What you have to do | The expected copy holds every entry exactly and none of the pictures.

Records from a data collection:
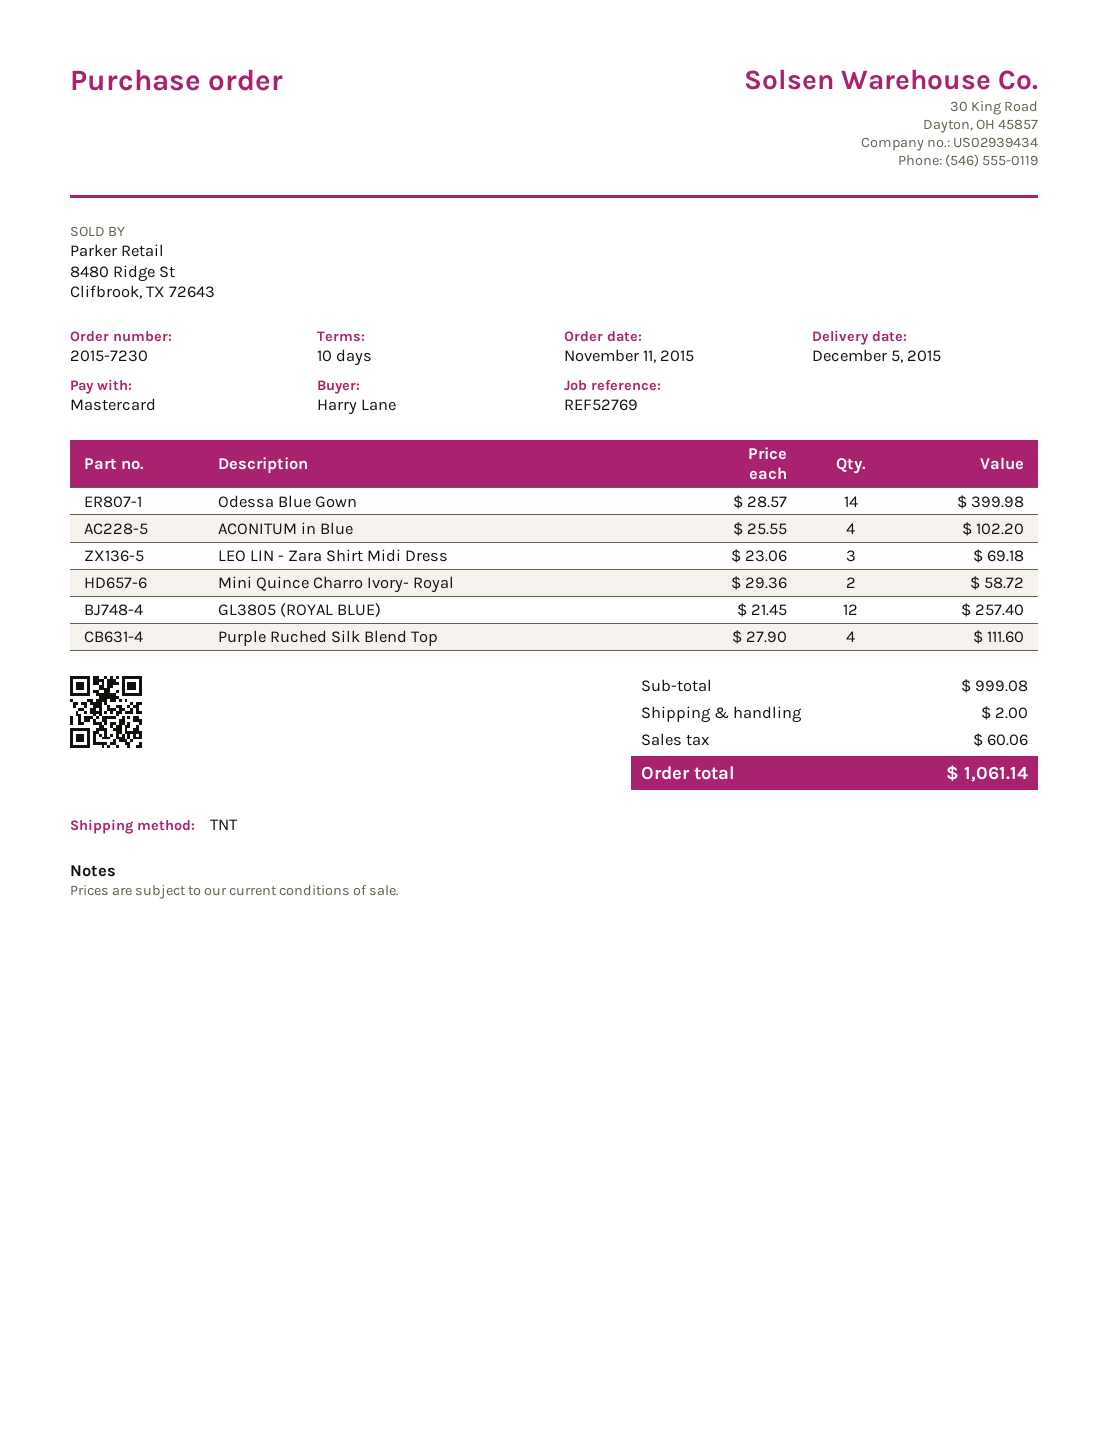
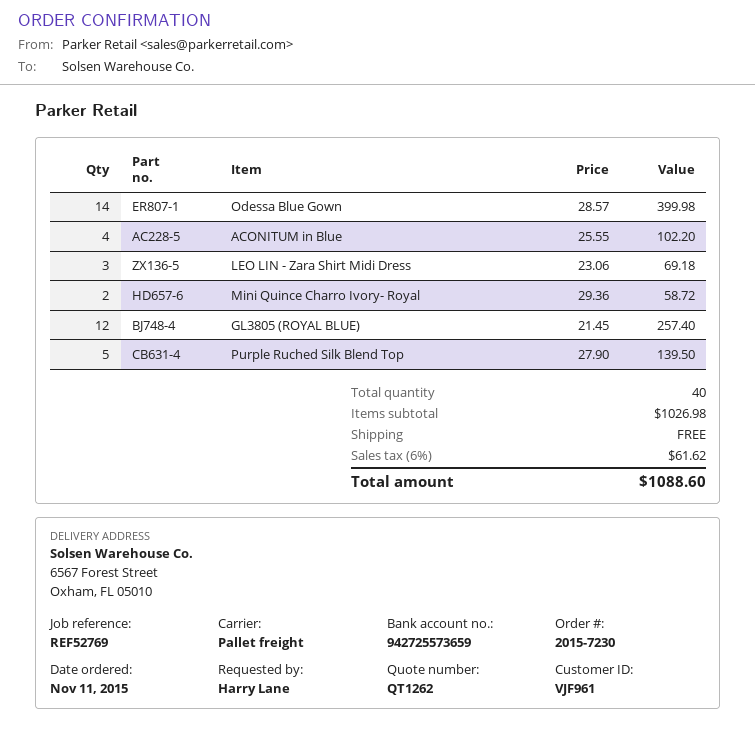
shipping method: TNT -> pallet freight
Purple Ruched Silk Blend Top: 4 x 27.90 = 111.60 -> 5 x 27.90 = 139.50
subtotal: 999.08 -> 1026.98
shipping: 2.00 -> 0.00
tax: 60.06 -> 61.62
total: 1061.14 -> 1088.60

Finished task |
shipping method: TNT -> pallet freight
Purple Ruched Silk Blend Top: 4 x 27.90 = 111.60 -> 5 x 27.90 = 139.50
subtotal: 999.08 -> 1026.98
shipping: 2.00 -> 0.00
tax: 60.06 -> 61.62
total: 1061.14 -> 1088.60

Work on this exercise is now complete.